Badan kekar tapi takut naik pesawat terbang, sampai harus dibius dulu.
Pemilu secara elektronik sampai hari ini masih ditentang orang dimana-mana.
Alasannya nanti dihack, nanti servernya dijebol, nanti ini dan nanti itu.
Seribu satu alasan pasti akan segera bermunculan setiap ada ide bagaimana menyelenggarakan pemilu secara digital dan online.
Saya tidak mengatakan pasti aman, sebab tidak ada yang aman 100% di dunia ini, baik itu penerbangan atau pun sistem online.
Secara teori, para teroris bisa saja ‘membajak’ sebuah pesawat terbang komersial dari jarak jauh (baca: online).
Namun apakah semua itu tidak bisa diantisipasi, sehingga kita lantas tidak mau terbang naik pesawat?
Ternyata tiap hari ribuan pesawat beterbangan dengan lancar. Tentu dari segi pengamanan naik pesawat itu ribet banget karena saking ketatnya pengamanan.
Tapi Jakarta Bali itu lebih mudah naik pesawat ketimbang naik mobil pribadi berjam-jam, bukan?
Mimpi saya, anggaplah lima tahun ke depan, sudah tidak ada lagi orang-orang yang ketakutan terbang, eh ketakutan era digital, maka pemilu bisa dilakukan secara digital, kalau perlu online.
Anggaplah digital saja dulu, onlinenya masih dibuat terbatas. Jadi para pemilih masih tetap harus datang ke TPS-TPS tempat pencoblosan, eh tempat ‘penyentuhan’.
Ya, kan pakai layar sentuh, tidak pakai paku dicoblos di kertas.
Saya membayangkan kayak layar ATM gitu lah. Begitu kita mendekat, kamera di layar langsung menangkap wajah kita dan mengenalinya (baca: face recognition), yang dipadukan dengan scan retina, atau setidaknya scan finger print. Ini untuk keotentikan pemilih.
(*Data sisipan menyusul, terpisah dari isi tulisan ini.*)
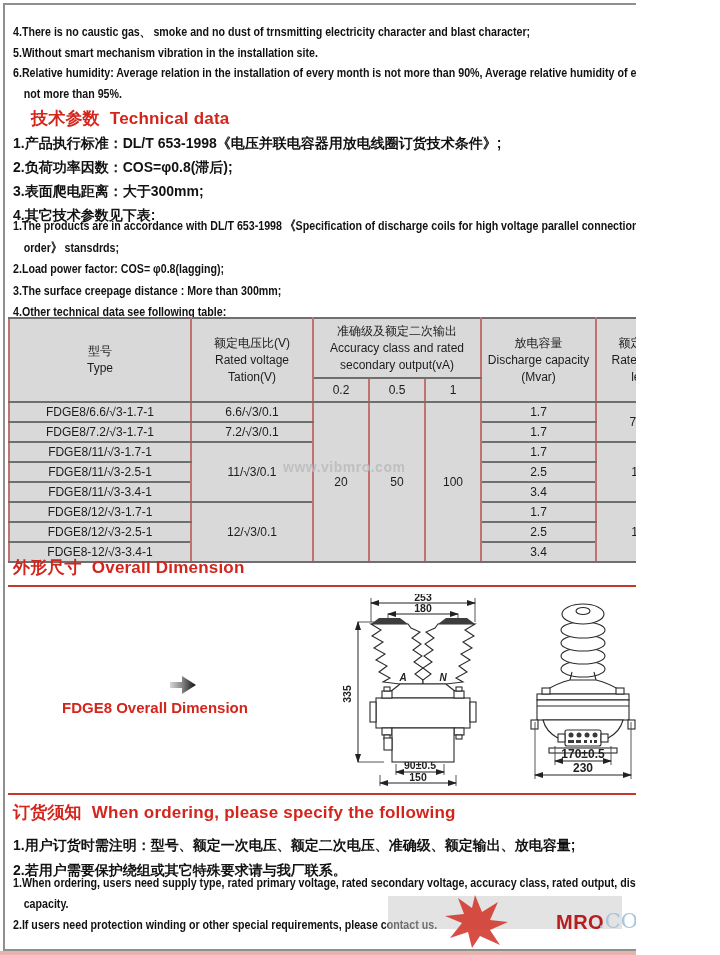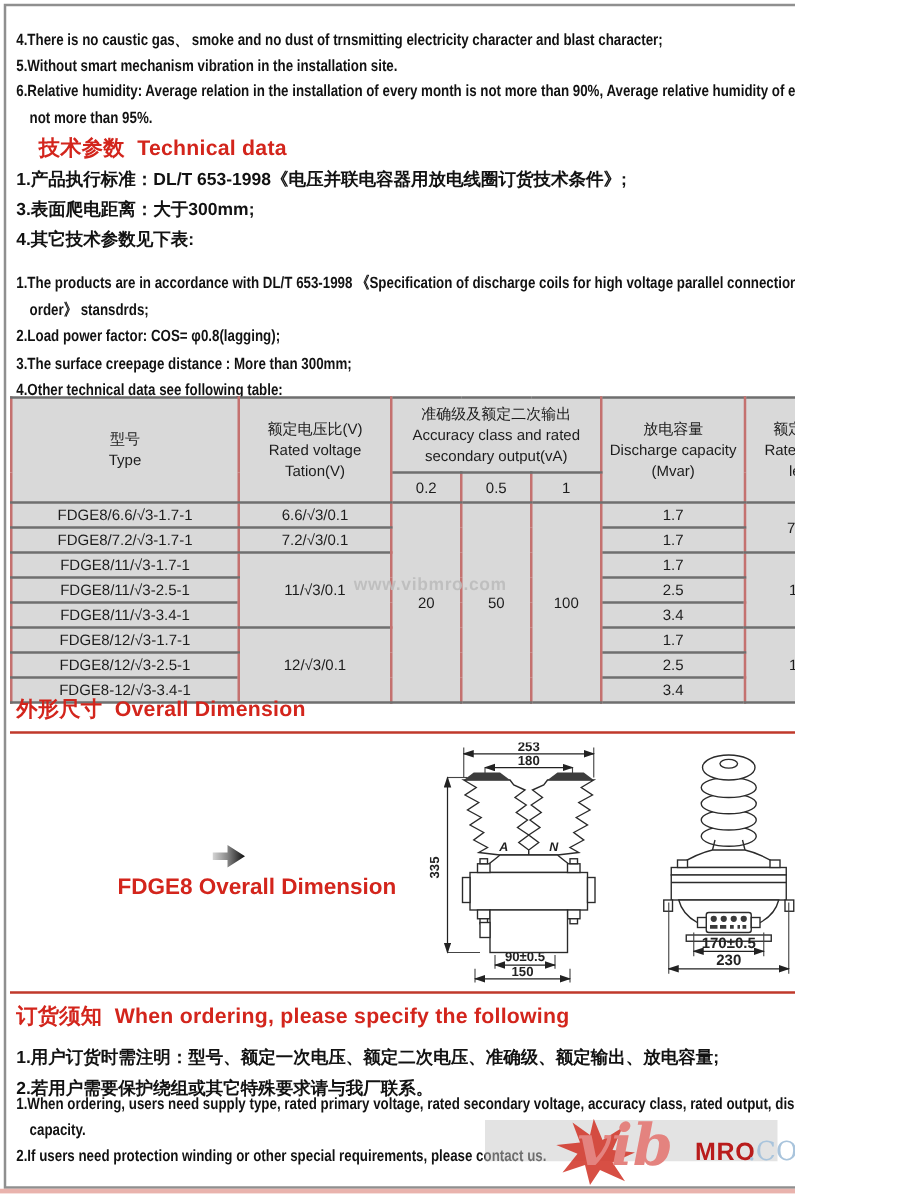--- a/index.html
+++ b/index.html
@@ -29,21 +29,21 @@
   .tbl th,.tbl td{background:#d9d9d9;border-top:2px solid #6f6f6f;border-bottom:2px solid #6f6f6f;
       border-left:2px solid #c4716f;border-right:2px solid #c4716f;
       font-size:12px;font-weight:normal;color:#1c1c1c;text-align:center;vertical-align:middle;
       padding:0;line-height:17px;}
   .tbl tr.h1 th{height:58px;}
   .tbl tr.h2 th{height:22px;}
   .tbl tbody td{height:18px;font-size:12px;}
 
   .wm-table{font-size:14px;font-weight:bold;letter-spacing:0.5px;color:#bdbdbd;opacity:0.9;z-index:3;}
 
-  .dim-caption{font-size:18px;font-weight:bold;color:#d3251c;margin-left:32px;}
+  .dim-caption{font-size:15px;font-weight:bold;color:#d3251c;}
 
   .logo-band{background:rgba(200,200,200,0.5);}
   .logo-script{font-family:"DejaVu Serif",serif;font-style:italic;font-weight:bold;
                font-size:46px;color:#e4837f;line-height:1;}
   .logo-mro{font-size:20px;font-weight:bold;color:#b91c1c;letter-spacing:0.5px;}
   .logo-com{font-family:"DejaVu Serif",serif;font-size:21px;color:#a9c4dc;}
 
   svg text{font-family:"Liberation Sans",sans-serif;font-weight:bold;fill:#222;}
 </style>
 </head>
@@ -57,20 +57,21 @@
     <div class="li">5.Without smart mechanism vibration in the installation site.</div>
     <div class="li">6.Relative humidity: Average relation in the installation of every month is not more than 90%, Average relative humidity of every day is not more than 95%.</div>
   </div>
 
   <div class="abs red-heading" style="left:13px;top:107px;margin-left:18px;">
     <span class="cn">技术参数</span><span>Technical data</span>
   </div>
 
   <div class="abs cntext" style="left:13px;top:131px;">
     <div class="li">1.产品执行标准：DL/T 653-1998《电压并联电容器用放电线圈订货技术条件》;</div>
+    <div class="li">2.负荷功率因数：COS=φ0.8(滞后);</div>
     <div class="li">3.表面爬电距离：大于300mm;</div>
     <div class="li">4.其它技术参数见下表:</div>
   </div>
 
   <div class="abs condensed entext tech-en" style="left:13px;top:215px;">
     <div class="li">1.The products are in accordance with DL/T 653-1998 《Specification of discharge coils for high voltage parallel connection capacitor for order》 stansdrds;</div>
     <div class="li">2.Load power factor: COS= φ0.8(lagging);</div>
     <div class="li">3.The surface creepage distance : More than 300mm;</div>
     <div class="li">4.Other technical data see following table:</div>
   </div>
@@ -306,18 +307,17 @@
 
   <div class="abs condensed entext ord-en" style="left:13px;top:872px;">
     <div class="li">1.When ordering, users need supply type, rated primary voltage, rated secondary voltage, accuracy class, rated output, disc-harge capacity.</div>
     <div class="li">2.If users need protection winding or other special requirements, please contact us.</div>
   </div>
 
   <div class="abs logo-band" style="left:388px;top:896px;width:234px;height:33px;"></div>
   <svg class="abs" style="left:440px;top:890px;" width="70" height="58" viewBox="0 0 70 58">
     <path d="M35,5 L42,22 L58,12 L50,30 L68,32 L50,40 L60,55 L40,46 L32,58 L28,42 L10,48 L22,33 L5,26 L24,24 L18,8 L32,18 Z" fill="#d2372a" opacity="0.88"></path>
   </svg>
-  <div class="abs logo-script" style="left:462px;top:893px;">vib</div>
   <div class="abs logo-mro" style="left:556px;top:911px;">MRO</div>
   <div class="abs logo-com" style="left:598px;top:909px;">.COM</div>
 
   <div class="abs bottom-strip"></div>
 </div>
 
 </body></html>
Sedetik kemudian, di layar disuguhkan nama-nama pasangan calon presiden dan juga nama-nama calon legislatif.
Saya membayangkan ada semacam search enggines untuk mencari nama calon yang kita pilih.
Atau saya berpikir untuk menepelkan semacam QR code yang bisa kita buat di aplikasi HP, dimana di dalam QR Code itu sudah ada semua calon yang mau kita pilih.
Sehingga begitu layar HP kita dekatkan ke kamera, langsung disedot semua pilihan kita.
Berdasarkan praktek nyoblos kemarin, saya agak ribet harus membuka lima lembar kertas ukuran tabloid, lalu mencari satu per satu nama orang yang mau saya pilih.
Seandainya ada semacam aplikasi yang bisa kita bikin di rumah pakai HP, dimana kita sudah mengklik nama-nama pilihan kita sejak dari rumah, kemudian diubah jadi QR CODE, maka waktu ke TPS tinggal discan saja. Saat itulah suara kita diterima oleh server.
Maka penghitungan di tiap TPS yang memakan waktu sampai malam dan dini hari sama sekali tidak diperlukan.
Sebab semua data otomatis sudah ada di server, baik lokal atau pusat.
Malahan kita tidak butuh quick count segala, sebab yang dihitung itu justru sudah real count, bukan sampling tapi memang murni suara itu.
Tentu saja server, hardware dan software serta jaringan yang dibutuhkan harus kelas atas, bukan kelas ecek-ecek yang byar-pet.
Kalau investasinya mahal, siapa tahu bisa sewa sama Google yang punya kemampuan tinggi.
Harapannya, pemilu-pemilu ke depan bisa lebih sederhana dan lebih hemat dari segi biaya.
Tidak perlu ada cetak surat suara dengan tehnik pengirimannya yang bolak-balik.
Saya kadang sedih kalau lihat bagaimana orang menyeberang pulau terpencil sekedar untuk membaca surat suara, lalu membawa kembali balik kotak suara itu.
Biarlah data-data digital saja yang dikirim ke seluruh pelosok negeri, jangan fisiknya lagi.
Saya juga kasihan melihat orang-orang di tempat pemungutan suara yang kerjanya sampai subuh.
Malah tadi nonton berita sampai ada beberapa yang wafat saking kecapean jadi panitia. Lima tahun lalu juga ada kasus yang sama.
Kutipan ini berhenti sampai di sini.